▶ [Exercise prompt]: Beneath this line is the data. Output exactly the lines from the line with "1 — Selected" to the line with "font-style: italic ->", both ends included, and nothing more.
*** Data for review ***
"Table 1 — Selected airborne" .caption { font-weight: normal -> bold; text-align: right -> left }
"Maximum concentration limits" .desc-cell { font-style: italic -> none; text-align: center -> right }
*** End of Data for review ***
*** Data for review ***
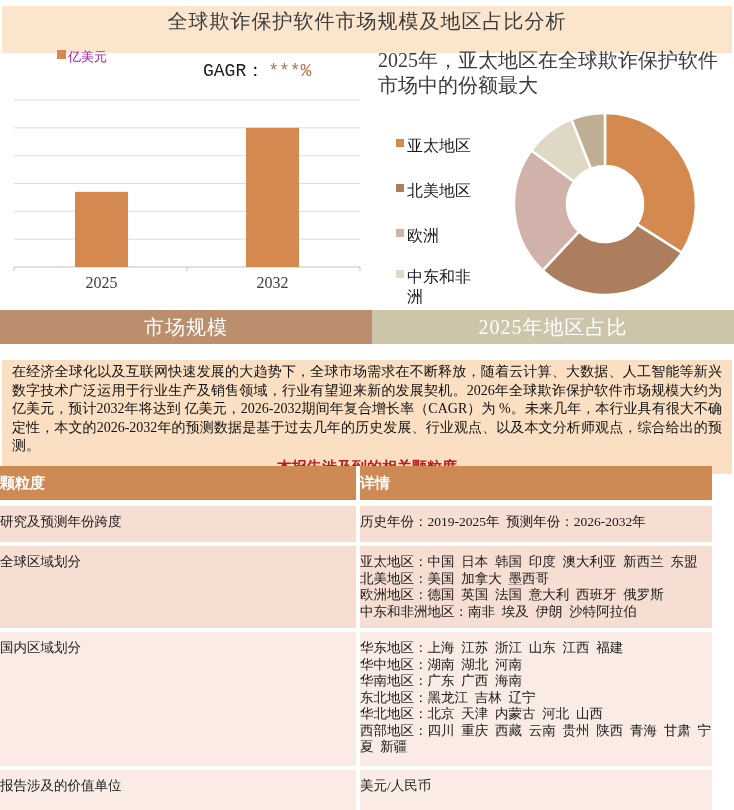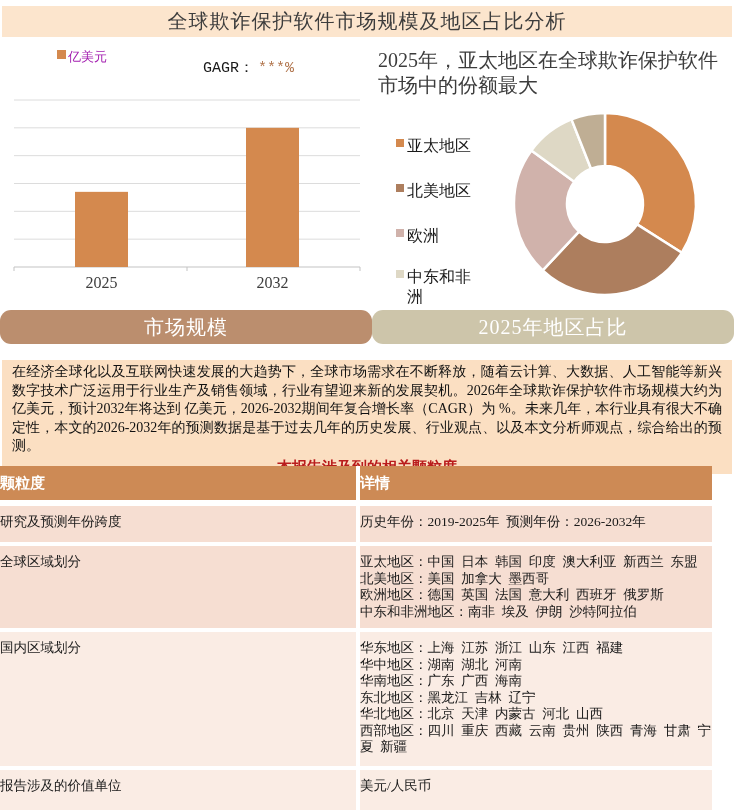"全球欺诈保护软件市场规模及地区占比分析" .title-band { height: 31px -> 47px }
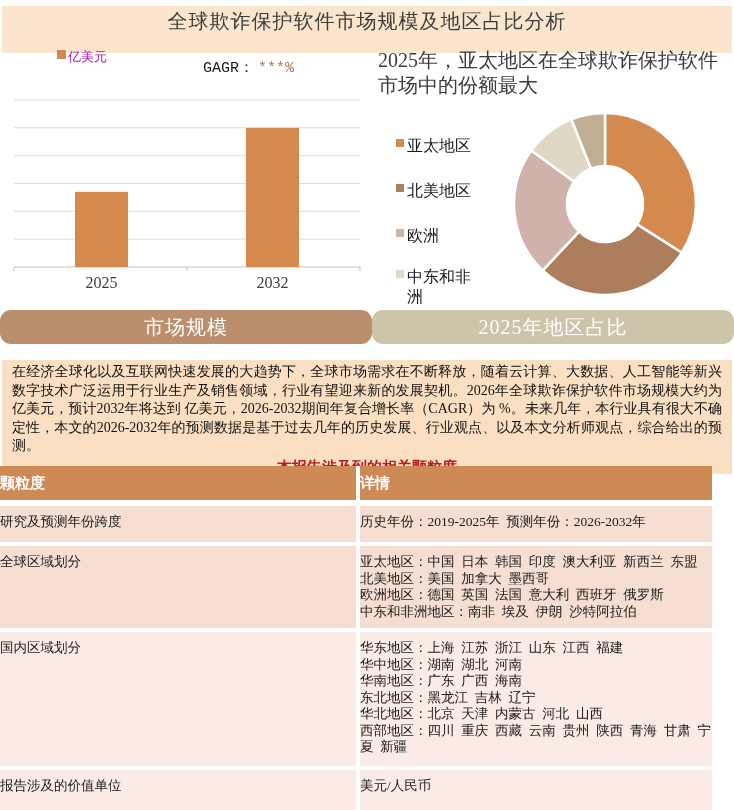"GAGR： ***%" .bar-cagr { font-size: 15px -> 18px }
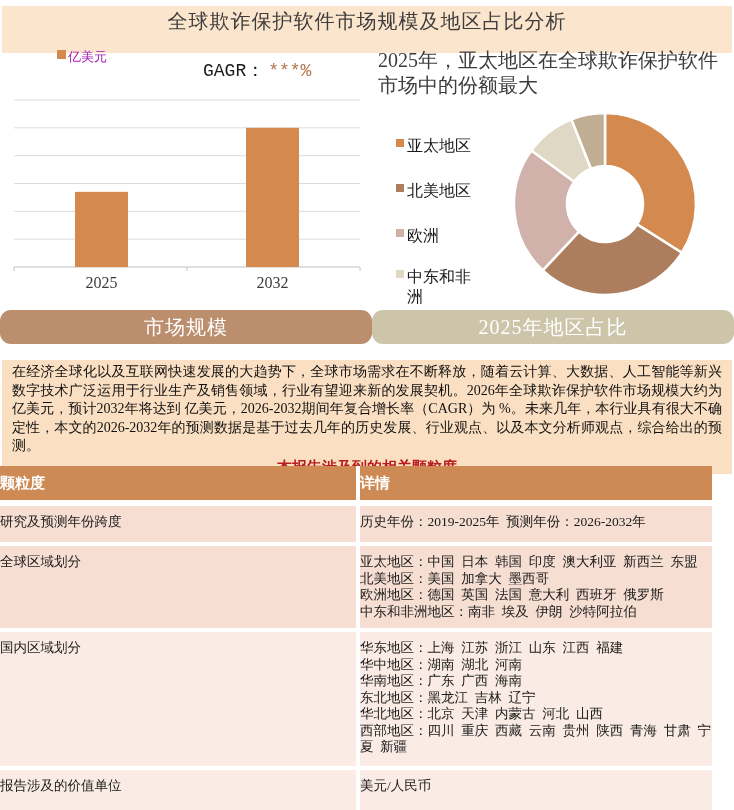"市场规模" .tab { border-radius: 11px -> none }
*** End of Data for review ***
*** Data for review ***
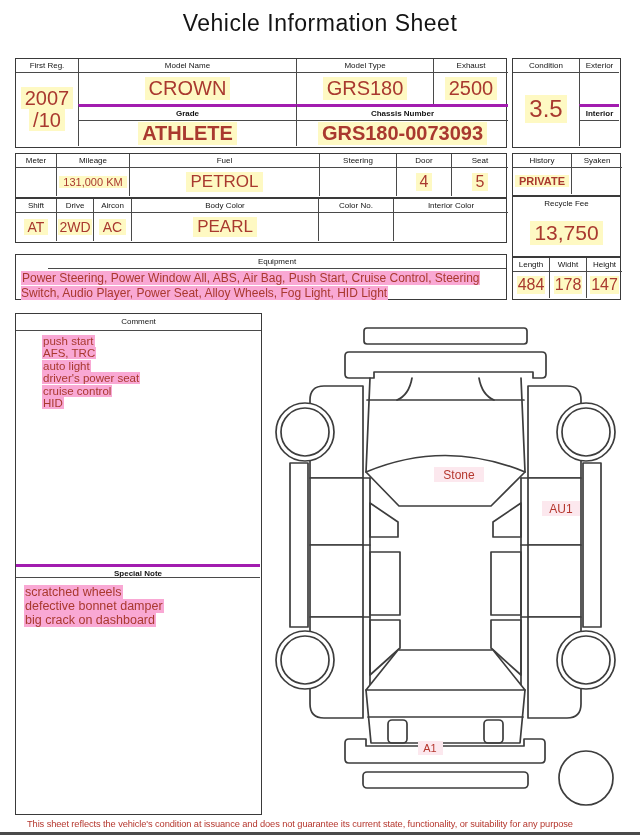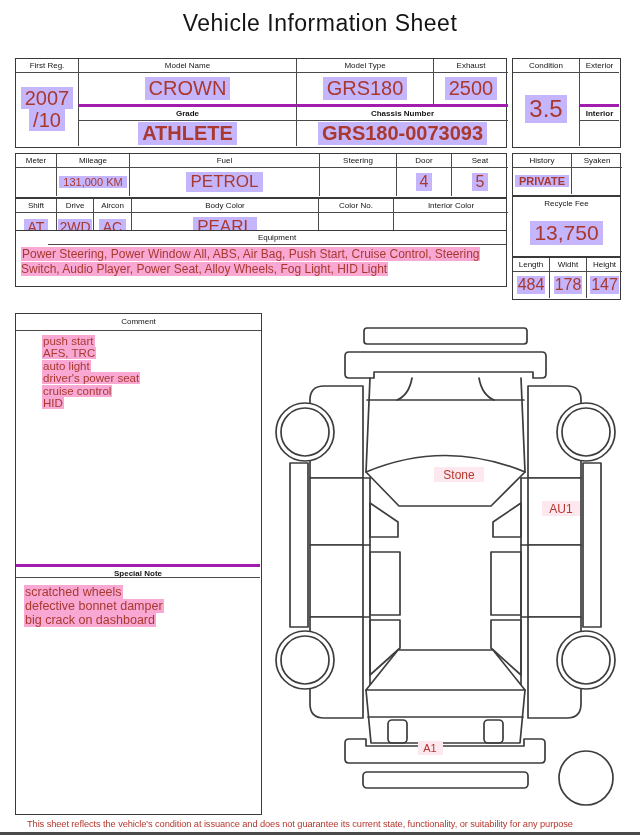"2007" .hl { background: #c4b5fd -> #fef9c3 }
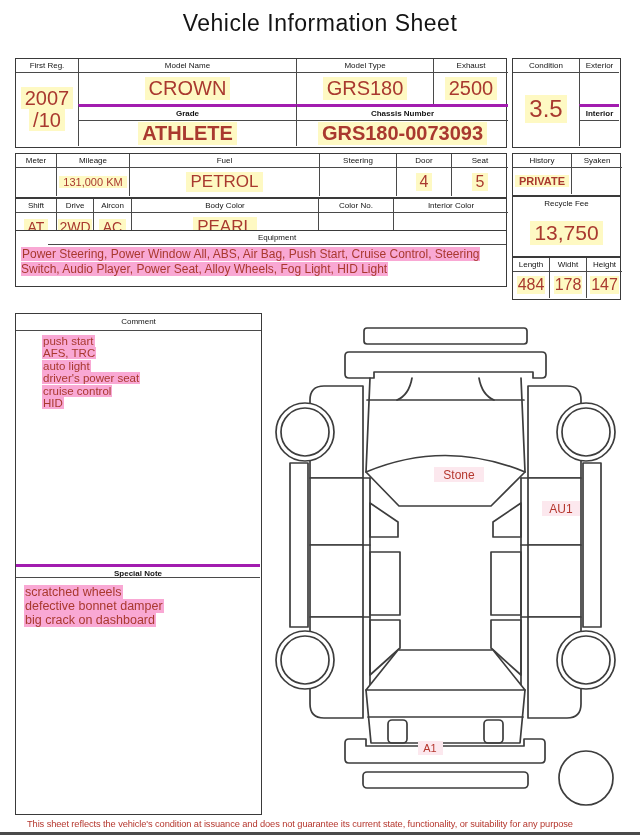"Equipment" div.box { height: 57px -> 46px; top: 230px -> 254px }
*** End of Data for review ***
▶ [Answer to the problem]:
"Table 1 — Selected airborne" .caption { font-weight: normal -> bold; text-align: right -> left }
"Maximum concentration limits" .desc-cell { font-style: italic -> none; text-align: center -> right }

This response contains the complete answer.